BELLEVUE, WA – The mayor of Washington, D.C. evidently considers citizens in the District of Columbia to be mere “subjects” who should not be able to exercise their right of self-defense, the Citizens Committee for the Right to Keep and Bear Arms (CCRKBA) said today.

The proposed legislation is known as the District of Columbia Personal Protection Act. Mayor Anthony A. Williams told a House committee that ending the District’s 30-year-old handgun ban would be “a slap in the face to me and to the people who live in this city” and “an indignity to the democratic process.”

In response, CCRKBA Chairman Alan M. Gottlieb noted, “A far greater indignity is suffered by victims of violent crime every day in the capital of the free world. How dare Mayor Williams suggest that saving his political face is more important than restoring the right of self-defense to the citizens of the city?
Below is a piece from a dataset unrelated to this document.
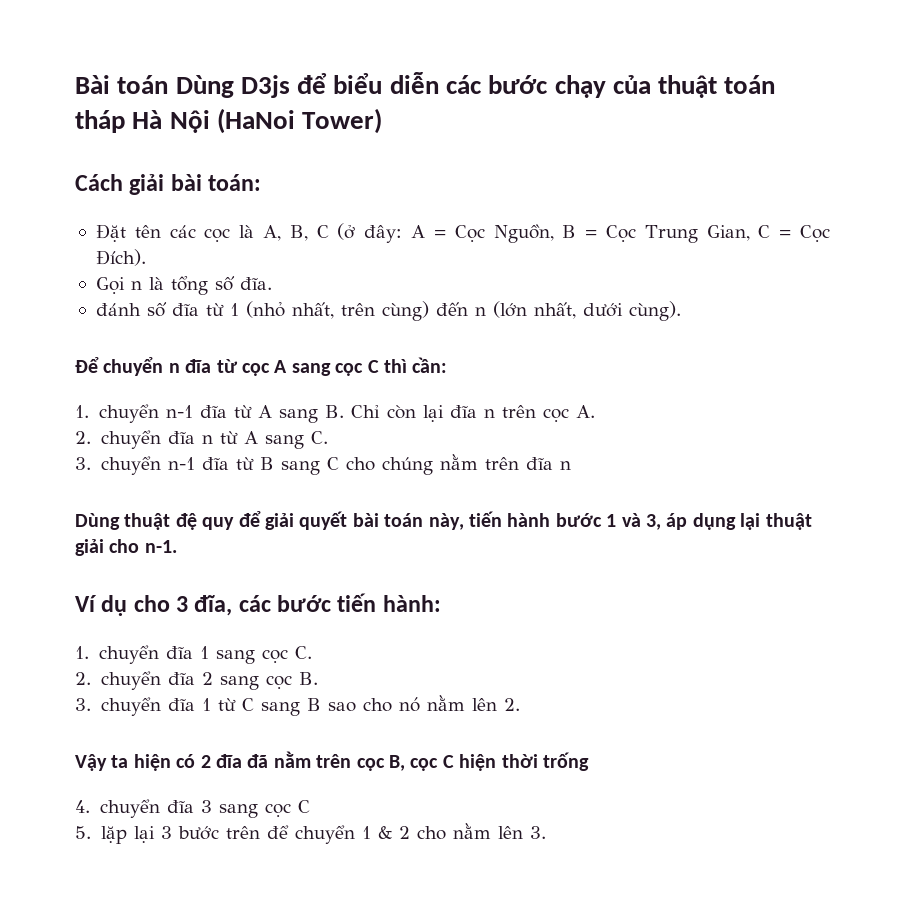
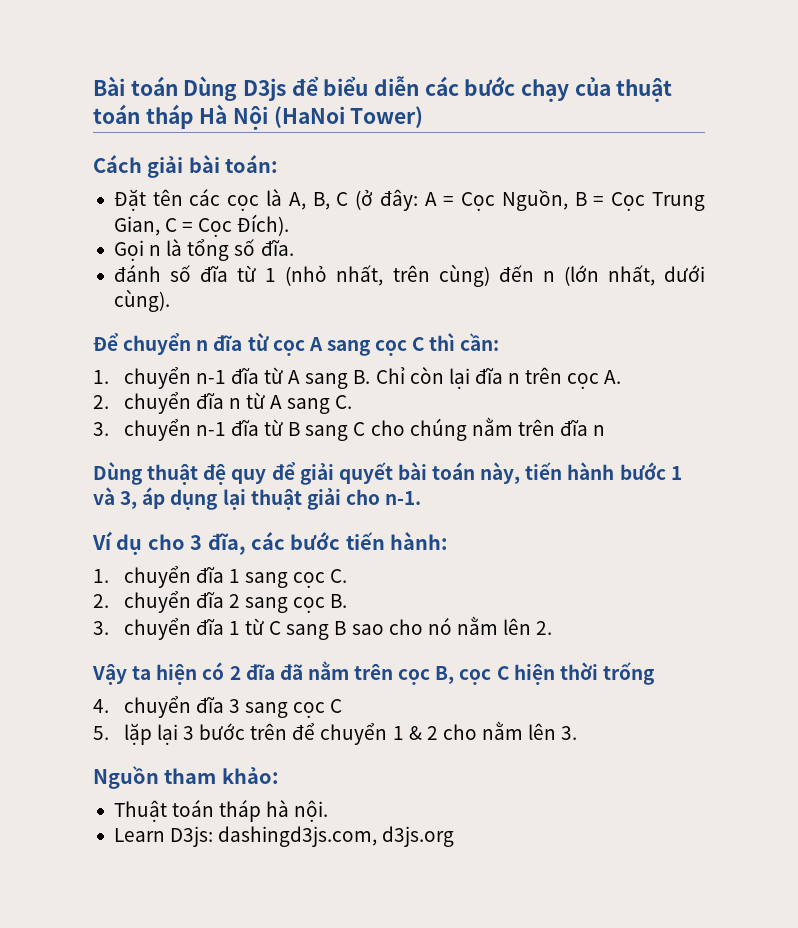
(546, 832) none -> [93,766,279,789] [113,800,329,822] [113,826,455,847] // Nguồn tham khảo: // Thuật toán tháp hà nội. // Learn D3js: dashingd3js.com, d3js.org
“This is just one more example,” Gottlieb added, “of an anti-gun politician worrying more about his political skin than about the lives of the citizens he serves; citizens who, every day, must worry about being robbed, raped, assaulted or murdered by thugs emboldened by a 30-year-old gun ban that has only led to higher crime rates.”

According to a May editorial in the Washington Times, between 1976, when the ban was imposed, and 1991 the District murder rate climbed 200 percent. The newspaper said FBI data shows the District has the highest violent crime rate of any city in the nation with a population of more than 500,000, and a homicide rate eight times higher than the rest of the country. Only last year did the murder rate fall slightly, for the first time in 18 years.

“With that evidence staring him in the face,” Gottlieb marveled, “Mayor Williams clings to the notion that residents of the district are better off not being able to defend themselves, and that they should leave their safety entirely in the hands of the police. He would relegate the citizens to the status of imperial subjects, solely dependent upon the police for personal protection, just days after the Supreme Court ruled once again that individual citizens enjoy no such protection.

“District Police Chief Charles H. Ramsey told the Committee that last weekend alone, his officers confiscated 17 guns,” Gottlieb concluded. “The ban obviously has failed to keep guns out of the wrong hands. It is high time Congress acts because the city council has failed its duty to protect the citizens. The time has come for the people to regain the right, and the ability, to protect themselves.”